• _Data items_
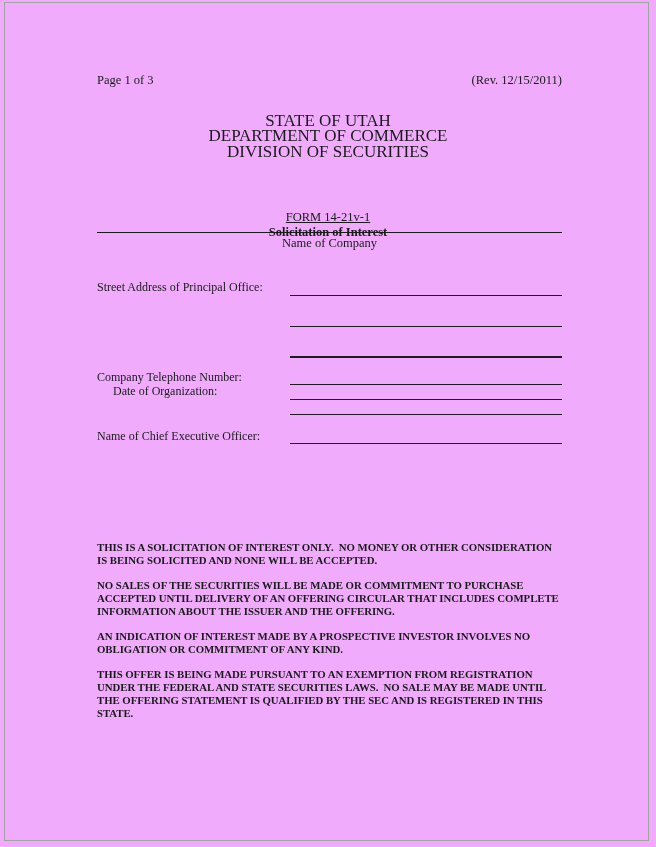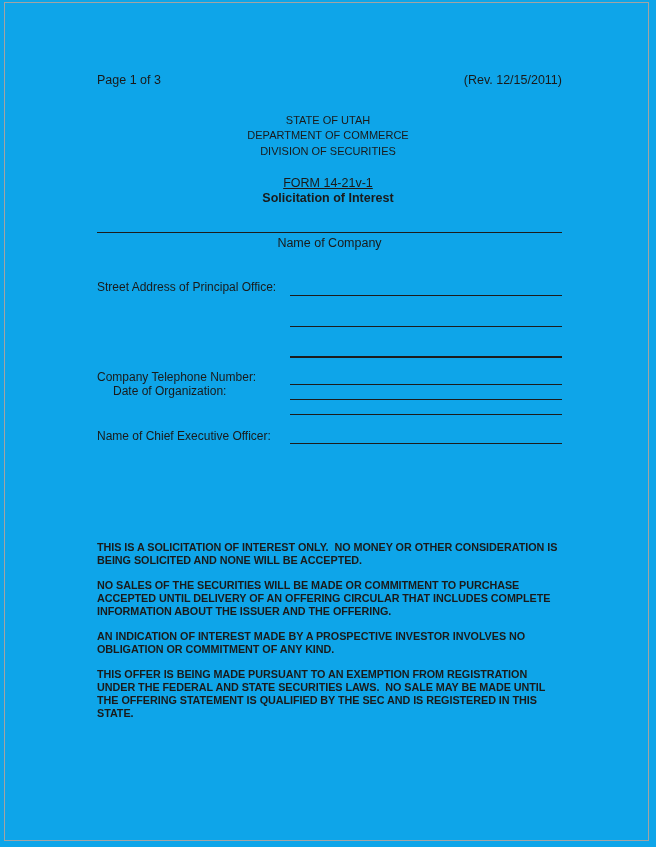--- a/index.html
+++ b/index.html
@@ -11,8 +11,8 @@
     position: relative;
     width: 656px;
     height: 847px;
-    background: #0ea5e9;
-    font-family: Liberation Sans, sans-serif;
+    background: #f0abfc;
+    font-family: Liberation Serif, serif;
     color: #1a1a1a;
     overflow: hidden;
   }

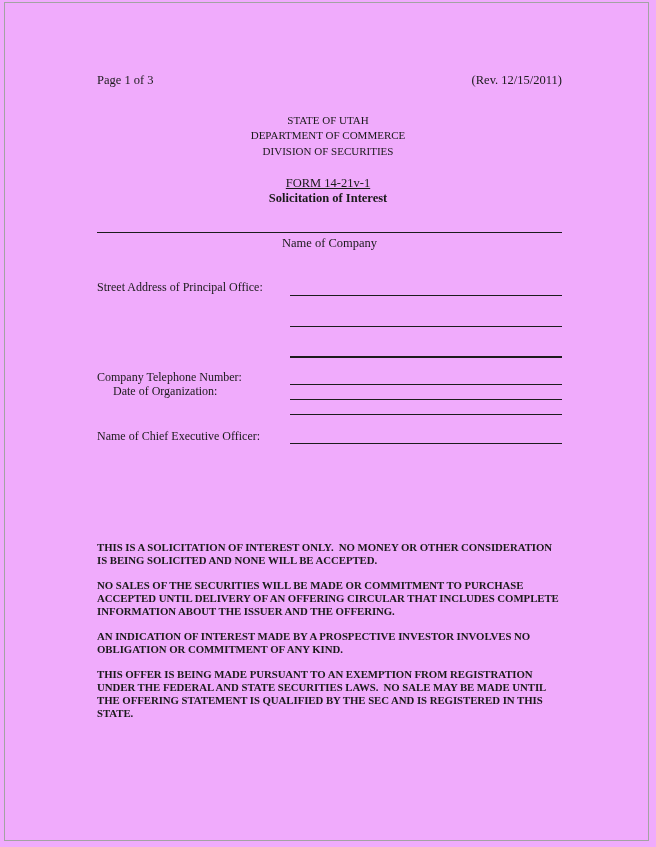--- a/index.html
+++ b/index.html
@@ -41,7 +41,7 @@
     left: 0;
     width: 100%;
     text-align: center;
-    font-size: 11px;
+    font-size: 17px;
     line-height: 15.3px;
   }
   .form-id {

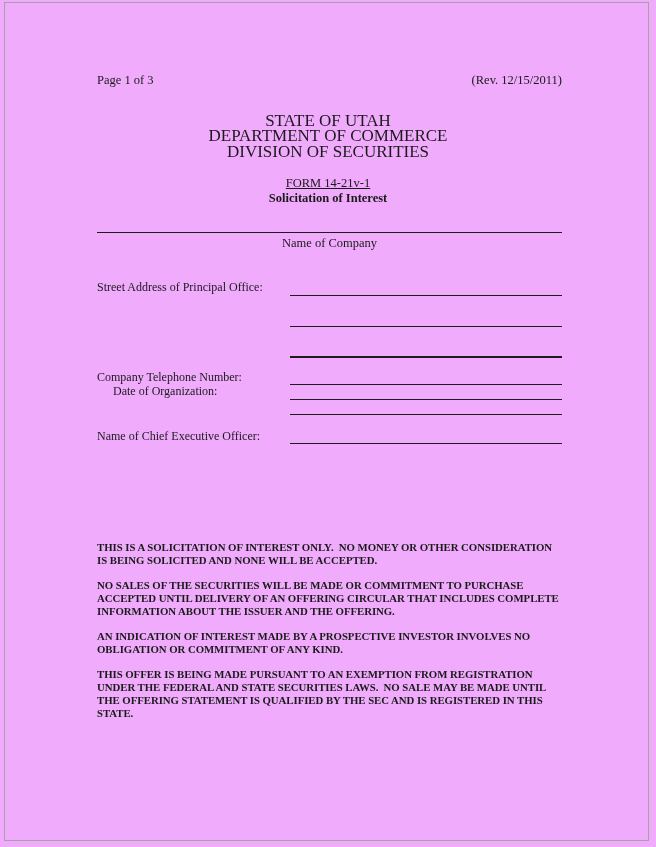--- a/index.html
+++ b/index.html
@@ -53,7 +53,7 @@
     font-size: 12.5px;
     line-height: 15px;
   }
-  .underlined { text-decoration: underline; }
+  .underlined { text-decoration: underline; margin-top: 34px; }
   .bold { font-weight: bold; }
 
   .wline {

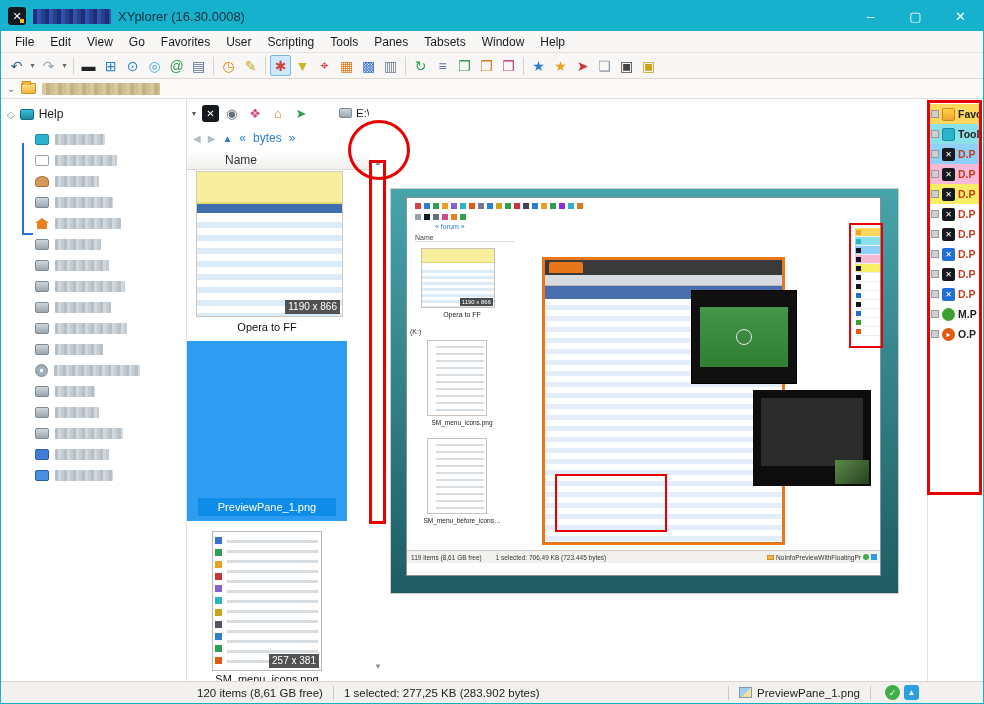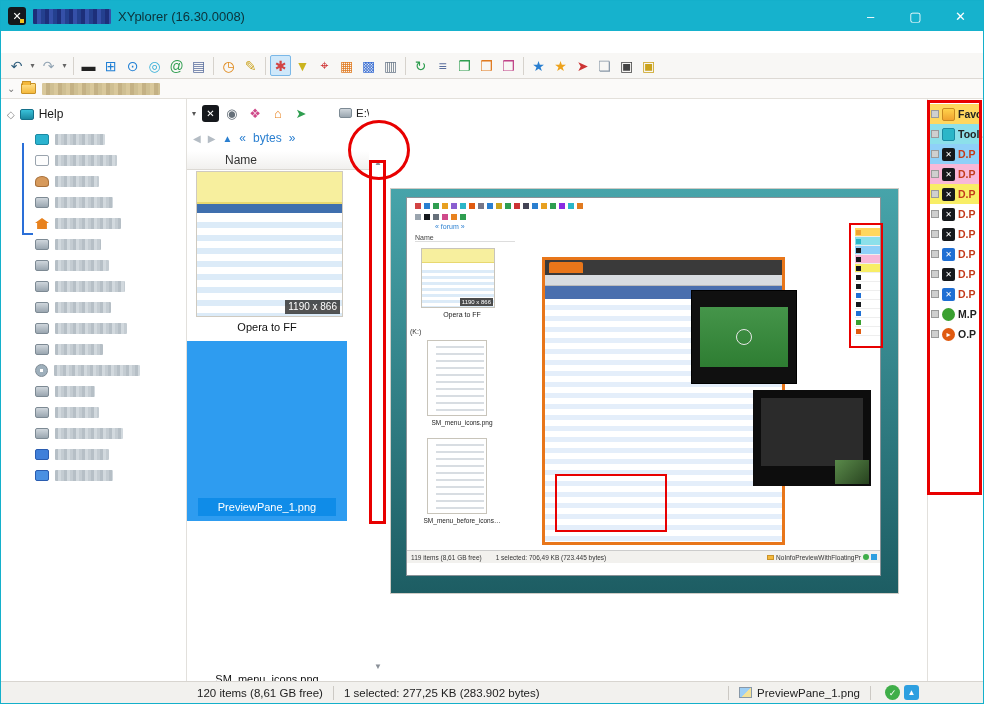--- a/index.html
+++ b/index.html
@@ -232,6 +232,33 @@
     </span>
   </div>
 
+  <div class="menubar">
+
+      <span class="menu-item">File</span>
+
+      <span class="menu-item">Edit</span>
+
+      <span class="menu-item">View</span>
+
+      <span class="menu-item">Go</span>
+
+      <span class="menu-item">Favorites</span>
+
+      <span class="menu-item">User</span>
+
+      <span class="menu-item">Scripting</span>
+
+      <span class="menu-item">Tools</span>
+
+      <span class="menu-item">Panes</span>
+
+      <span class="menu-item">Tabsets</span>
+
+      <span class="menu-item">Window</span>
+
+      <span class="menu-item">Help</span>
+
+  </div>
 
   <div class="toolbar">
 

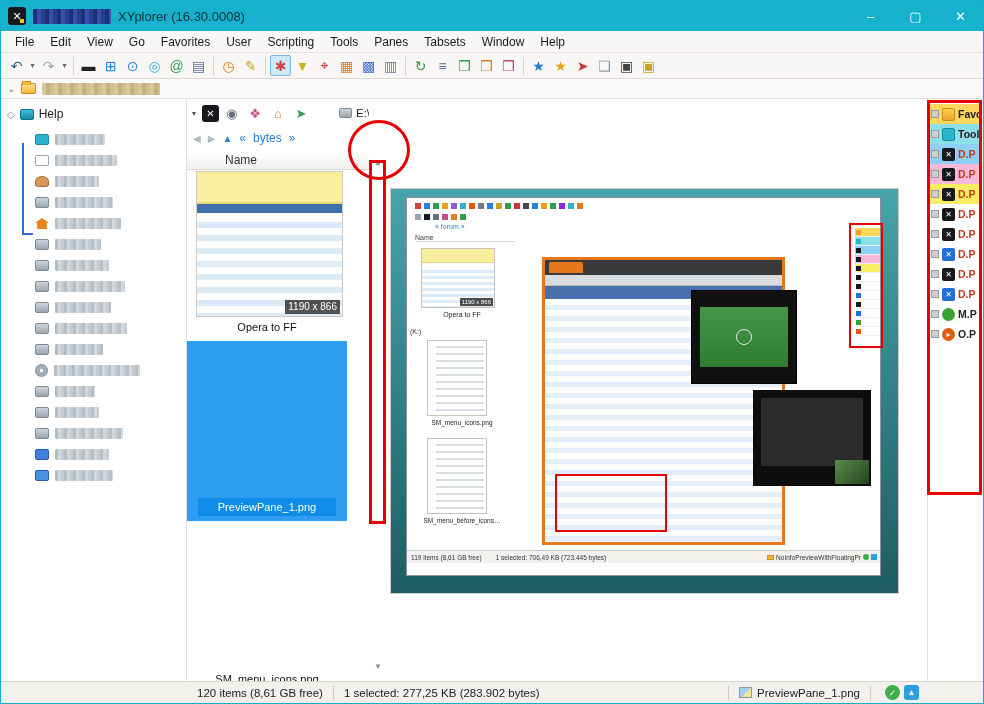--- a/index.html
+++ b/index.html
@@ -480,6 +480,11 @@
       <div class="t2cap">PreviewPane_1.png</div>
     </div>
 
+    <div class="thumb3">
+      <div class="t3-iconcol"></div>
+      <div class="t3-rows"></div>
+      <span class="badge">257 x 381</span>
+    </div>
     <div class="caption cap3">SM_menu_icons.png</div>
   </div>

• _YOUR GOAL_
Down to the last line, set down the data above exactly, and omit all images.

• _SOLUTION TO THE PROBLEM_
--- a/index.html
+++ b/index.html
@@ -11,8 +11,8 @@
     position: relative;
     width: 656px;
     height: 847px;
-    background: #0ea5e9;
-    font-family: Liberation Sans, sans-serif;
+    background: #f0abfc;
+    font-family: Liberation Serif, serif;
     color: #1a1a1a;
     overflow: hidden;
   }

--- a/index.html
+++ b/index.html
@@ -41,7 +41,7 @@
     left: 0;
     width: 100%;
     text-align: center;
-    font-size: 11px;
+    font-size: 17px;
     line-height: 15.3px;
   }
   .form-id {

--- a/index.html
+++ b/index.html
@@ -53,7 +53,7 @@
     font-size: 12.5px;
     line-height: 15px;
   }
-  .underlined { text-decoration: underline; }
+  .underlined { text-decoration: underline; margin-top: 34px; }
   .bold { font-weight: bold; }
 
   .wline {

--- a/index.html
+++ b/index.html
@@ -232,6 +232,33 @@
     </span>
   </div>
 
+  <div class="menubar">
+
+      <span class="menu-item">File</span>
+
+      <span class="menu-item">Edit</span>
+
+      <span class="menu-item">View</span>
+
+      <span class="menu-item">Go</span>
+
+      <span class="menu-item">Favorites</span>
+
+      <span class="menu-item">User</span>
+
+      <span class="menu-item">Scripting</span>
+
+      <span class="menu-item">Tools</span>
+
+      <span class="menu-item">Panes</span>
+
+      <span class="menu-item">Tabsets</span>
+
+      <span class="menu-item">Window</span>
+
+      <span class="menu-item">Help</span>
+
+  </div>
 
   <div class="toolbar">
 

--- a/index.html
+++ b/index.html
@@ -480,6 +480,11 @@
       <div class="t2cap">PreviewPane_1.png</div>
     </div>
 
+    <div class="thumb3">
+      <div class="t3-iconcol"></div>
+      <div class="t3-rows"></div>
+      <span class="badge">257 x 381</span>
+    </div>
     <div class="caption cap3">SM_menu_icons.png</div>
   </div>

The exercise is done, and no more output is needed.